# THE PROBLEM
None of the images should appear in your copy. Transcribe the data in full.

# DATA EXTRACTS
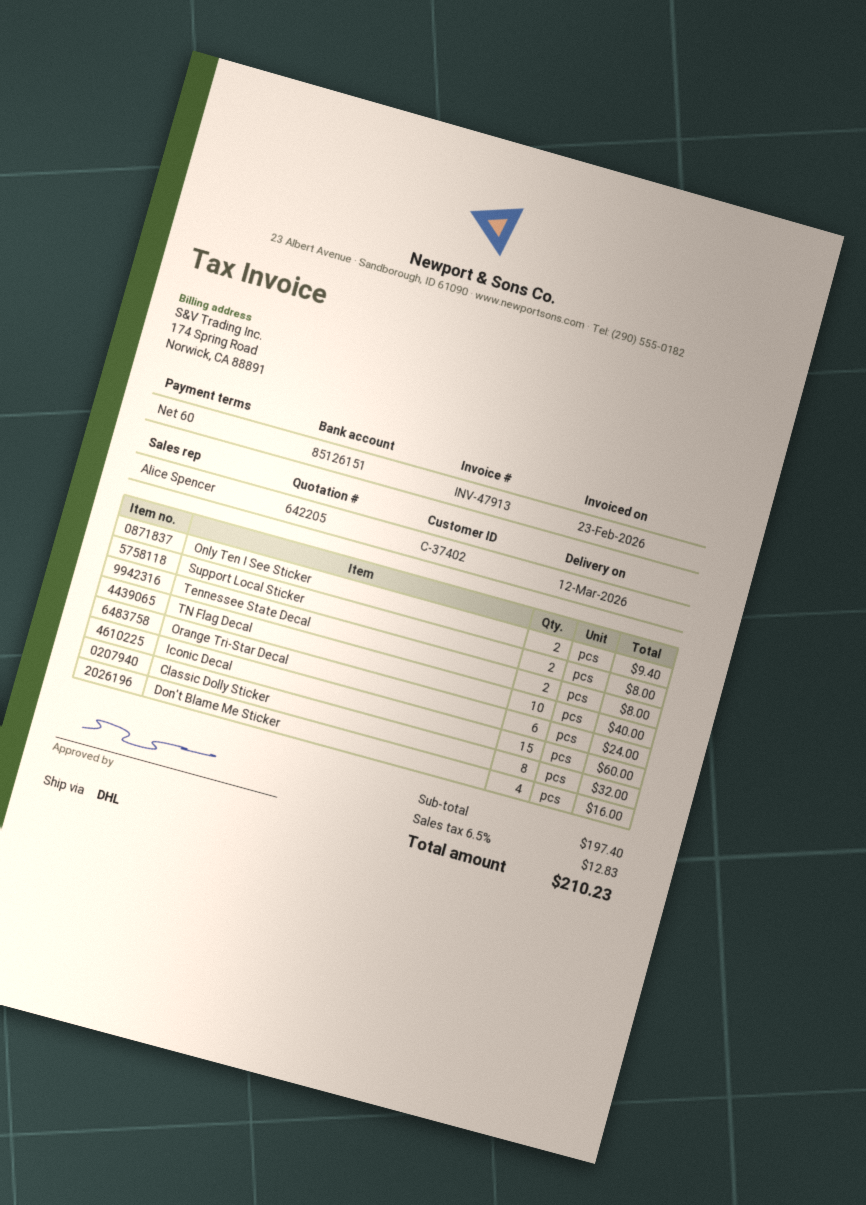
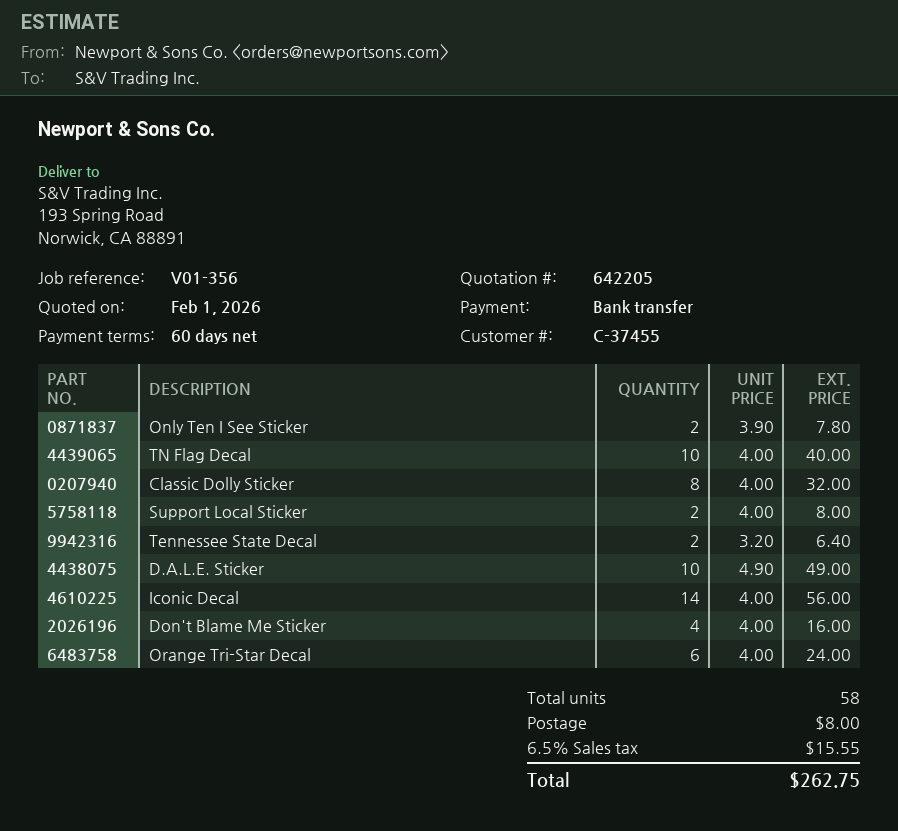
customer number: C-37402 -> C-37455
Only Ten I See Sticker: 2 for 9.40 -> 2 for 7.80
Tennessee State Decal: 2 for 8.00 -> 2 for 6.40
Iconic Decal: 15 for 60.00 -> 14 for 56.00
D.A.L.E. Sticker: none -> 10 for 49.00
shipping: none -> 8.00
tax: 6.5% = 12.83 -> 6.5% = 15.55
total: 210.23 -> 262.75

# TASK SOLUTION
customer number: C-37402 -> C-37455
Only Ten I See Sticker: 2 for 9.40 -> 2 for 7.80
Tennessee State Decal: 2 for 8.00 -> 2 for 6.40
Iconic Decal: 15 for 60.00 -> 14 for 56.00
D.A.L.E. Sticker: none -> 10 for 49.00
shipping: none -> 8.00
tax: 6.5% = 12.83 -> 6.5% = 15.55
total: 210.23 -> 262.75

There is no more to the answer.